The record reflects that the trial judge went into great detail in admonishing the appellant as to the consequences of his plea and in determining that the plea of guilty was voluntarily made.
[540]*540Appellant now contends that the trial court erred in overruling appellant’s motion to suppress the identification evidence based upon the photographic line-up because it was impermissibly suggestive, creating a likelihood of misidentification in court.

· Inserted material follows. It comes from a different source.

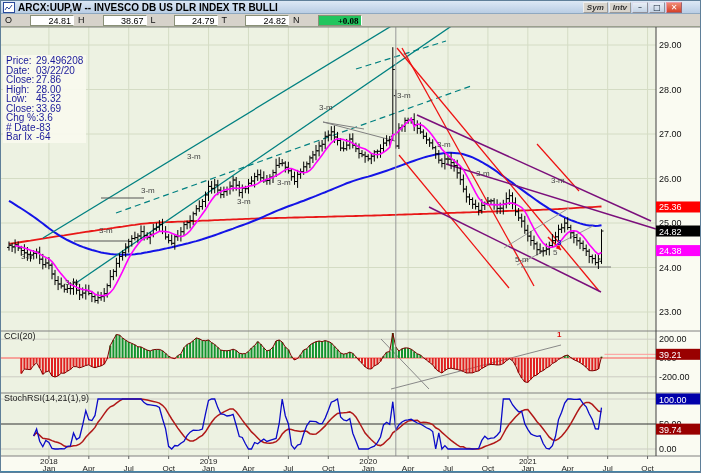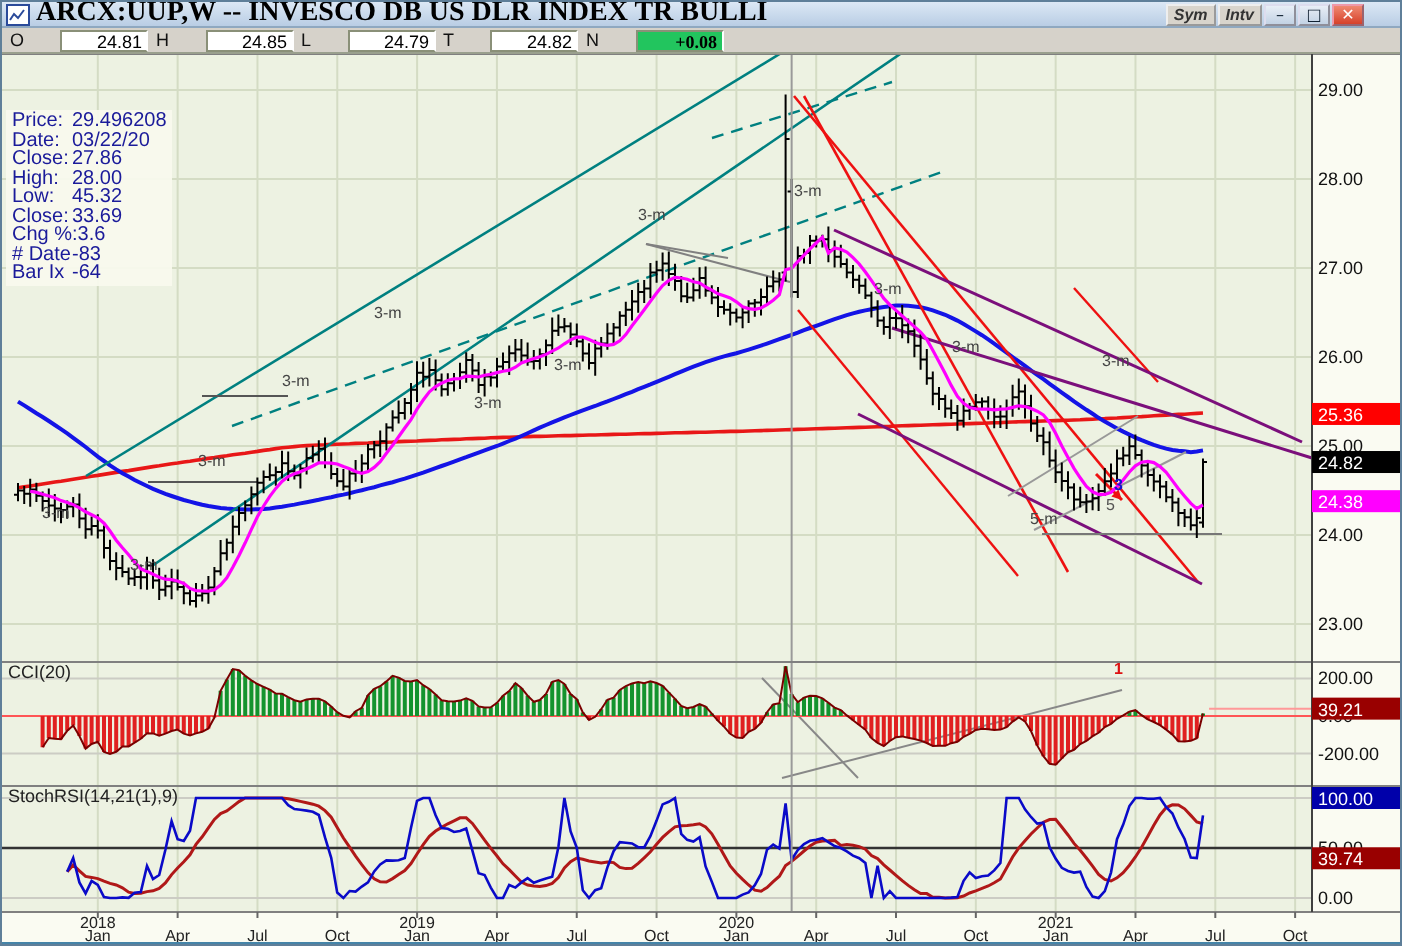"ARCX:UUP,W -- INVESCO DB US" .titletext { font-family: Liberation Serif, serif -> none; font-size: 14px -> 10px }
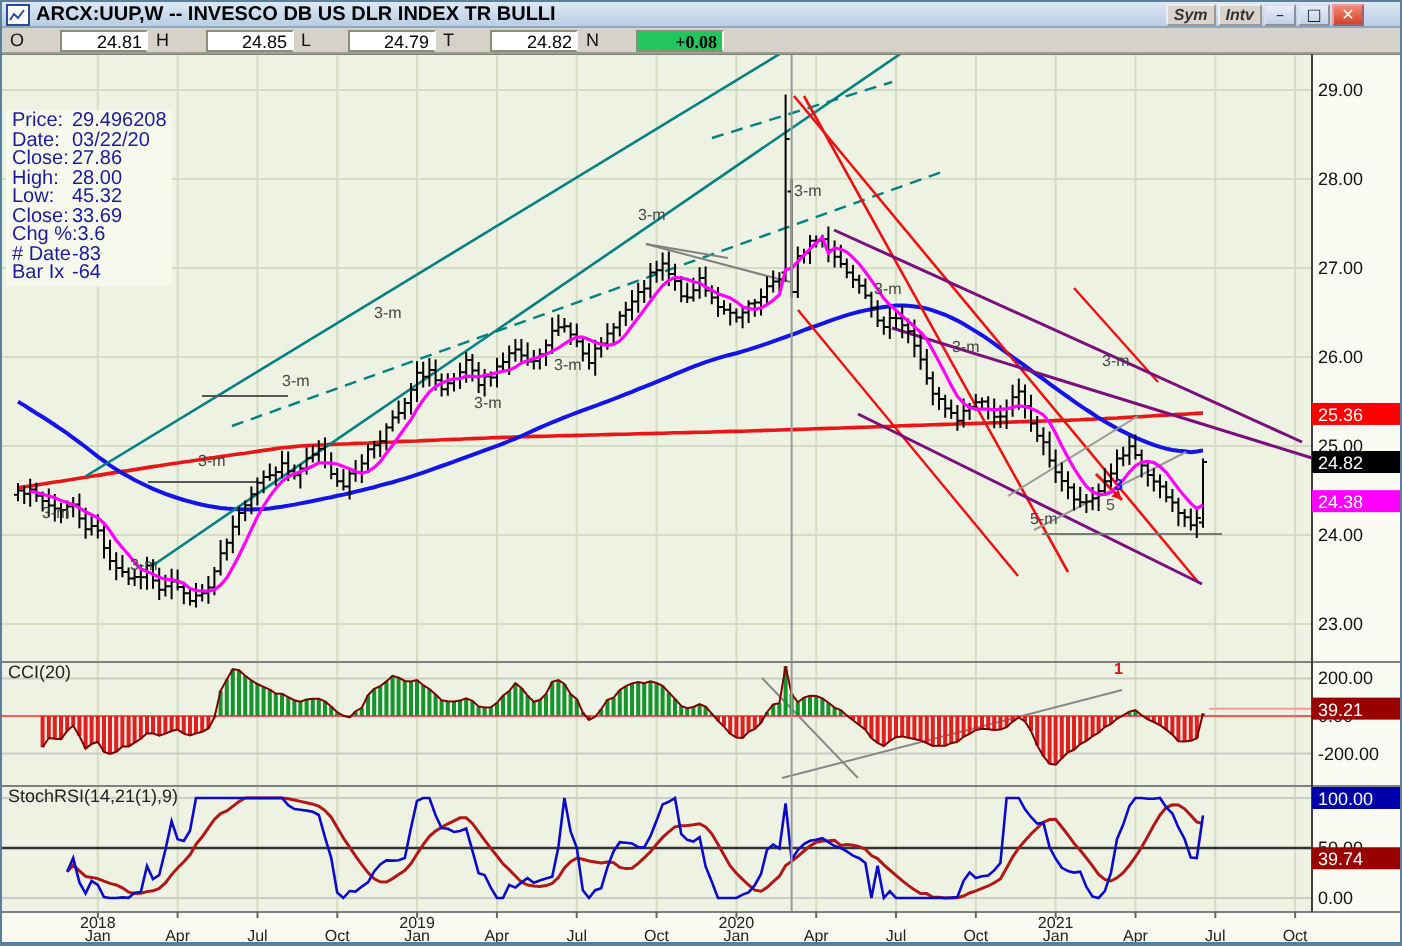"24.85" span.q-val { text: 24.85 -> 38.67 }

The trial court entered an order granting appellant permission to appeal “on the ground that his motion to suppress identification was erroneously overruled.” This order was unnecessary since Article 44.02 Y.A.C.C.P. provides for an appeal on those matters which have been raised by written motion filed prior to trial. Mitchell v. State, 586 S.W.2d 491 (Tex.Cr.App.1979).
It is not necessary for us to decide whether the trial court erred in overruling appellant’s motion to suppress the identification evidence based on the photographic line-up. The Court of Criminal Appeals has repeatedly held that if a guilty plea is supported by evidence independent of the matter contested in a pre-trial motion, any erroneous ruling on that motion does not vitiate the conviction. Ferguson v. State, 571 S.W.2d 908 (Tex.Cr.App.1978); Stiggers v. State, 506 S.W.2d 609 (Tex.Cr.App.1978).
In the instant ease, the appellant plead guilty to the offense as charged in the indictment and judicially confessed in open court. A judicial confession alone is sufficient to sustain a conviction on a guilty plea under Art. 1.15, V.A.C.C.P. Ferguson, supra; Cevalles v. State, 513 S.W.2d 865 (Tex.Cr.App.1974); Dinnery v. State, 592 S.W.2d 343 (Tex.Cr.App.1980).
Furthermore, we find no merit in appellant’s complaint that he was induced to plead guilty against his will. Choosing to plead guilty to a plea bargain recommendation is a tactical decision. There is no evidence in the record that the choice was coerced.
The judgment of the trial court is affirmed.